A 37-year-old man is brought to the emergency department with a crushed second cervical vertebra (axis) he suffered after a stack of pallets fell on him at work. Which of the following structures would be intact after the accident?
(A) Alar ligament
(B) Apical ligament
(C) Semispinalis cervicis muscle
(D) Rectus capitis posterior minor
(E) Obliquus capitis inferior
D. The rectus capitis posterior minor arises from the posterior tubercle of the atlas and inserts on the occipital bone below the inferior nuchal line.
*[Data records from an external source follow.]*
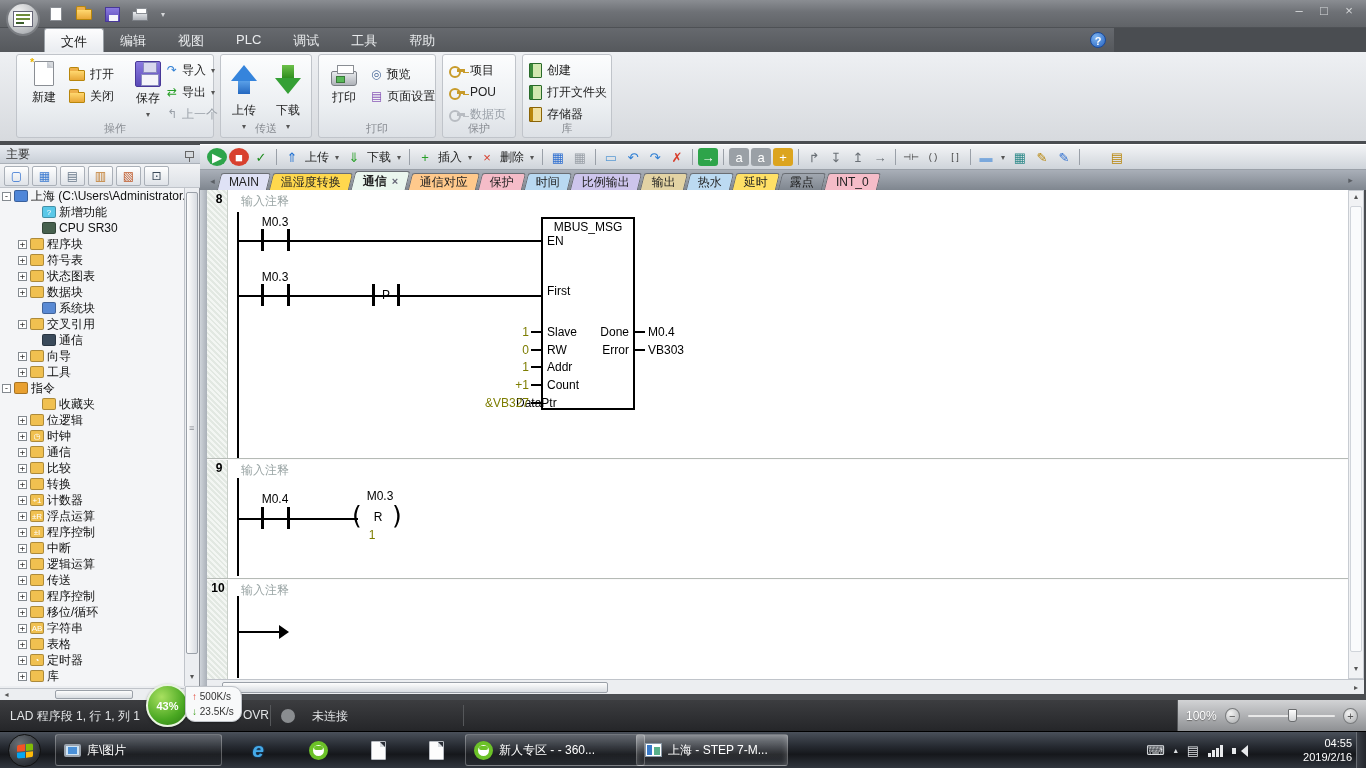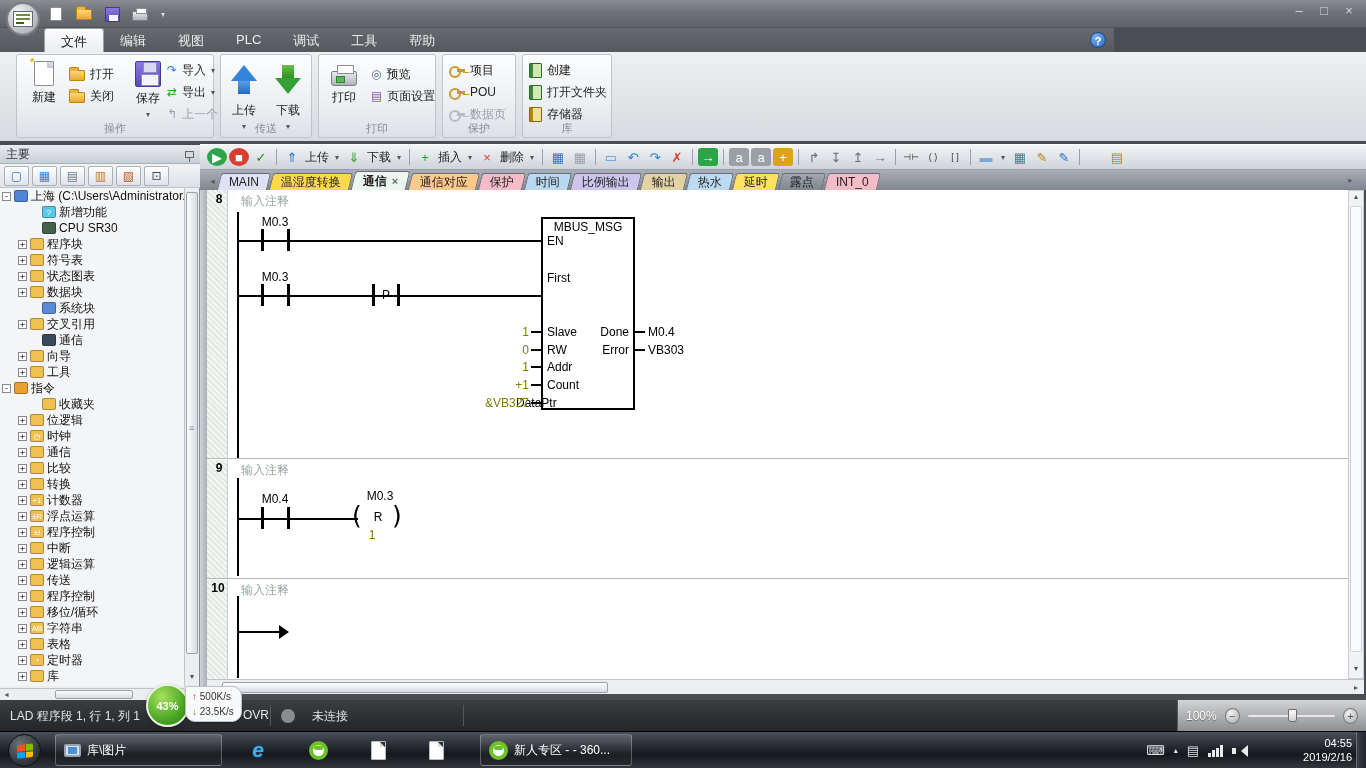--- a/index.html
+++ b/index.html
@@ -678,21 +678,21 @@
 <i class="wire" style="left:237px;top:295px;width:304px;height:2px"></i>
 <i class="cbar" style="left:261px;top:284px"></i>
 <i class="cbar" style="left:287px;top:284px"></i>
 <span class="lbl" style="left:250px;top:270px;width:50px;text-align:center">M0.3</span>
 <i class="cbar" style="left:372px;top:284px"></i>
 <i class="cbar" style="left:397px;top:284px"></i>
 <span class="lbl" style="left:376px;top:288px;width:20px;text-align:center">P</span>
 <div class="fblock" style="left:541px;top:217px;width:94px;height:193px"></div>
 <span class="lbl" style="left:541px;top:220px;width:94px;text-align:center">MBUS_MSG</span>
 <span class="lbl" style="left:547px;top:234px">EN</span>
-<span class="lbl" style="left:547px;top:271px">First</span>
+<span class="lbl" style="left:547px;top:284px">First</span>
 <span class="lbl" style="left:547px;top:325px">Slave</span>
 <span class="lbl" style="left:547px;top:343px">RW</span>
 <span class="lbl" style="left:547px;top:360px">Addr</span>
 <span class="lbl" style="left:547px;top:378px">Count</span>
 <span class="lbl" style="left:516px;top:396px">DataPtr</span>
 <span class="lbl" style="left:556px;top:325px;width:73px;text-align:right">Done</span>
 <span class="lbl" style="left:556px;top:343px;width:73px;text-align:right">Error</span>
 <i class="wire" style="left:531px;top:331px;width:10px;height:2px"></i>
 <i class="wire" style="left:531px;top:349px;width:10px;height:2px"></i>
 <i class="wire" style="left:531px;top:366px;width:10px;height:2px"></i>
@@ -783,23 +783,27 @@
     </div>
   <div class="taskicon" style="left:296px">
       <span class="c360"></span>
     </div>
   <div class="taskicon" style="left:356px">
       <span class="mini-page"></span>
     </div>
   <div class="taskicon" style="left:414px">
       <span class="mini-page"></span>
     </div>
-  <div class="taskbtn" style="left:480px;width:152px">
+  <div class="taskbtn" style="left:465px;width:180px">
     <span class="c360"></span>
     <span>新人专区 - - 360...</span>
+  </div>
+  <div class="taskbtn active" style="left:636px;width:152px">
+    <span class="step7-icon"></span>
+    <span>上海 - STEP 7-M...</span>
   </div>
   <div id="tray">
     <span class="tray-glyph">⌨</span>
     <span class="tray-tri">▴</span>
     <span class="tray-glyph">▤</span>
     <span class="sigbars">
         <i style="height:4px"></i>
         <i style="height:7px"></i>
         <i style="height:9px"></i>
         <i style="height:12px"></i>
The alar ligament extends from the apex of the dens to the medial side of the occipital bone, The apical ligament extends from the dens of the axis to the anterior aspect of the foramen magnum of the occipital bone. The semispinalis cervicis arises from the transverse processes and inserts on the spinous processes. The obliquus capitis inferior originates from the spine of the axis and inserts on the transverse process of the atlas.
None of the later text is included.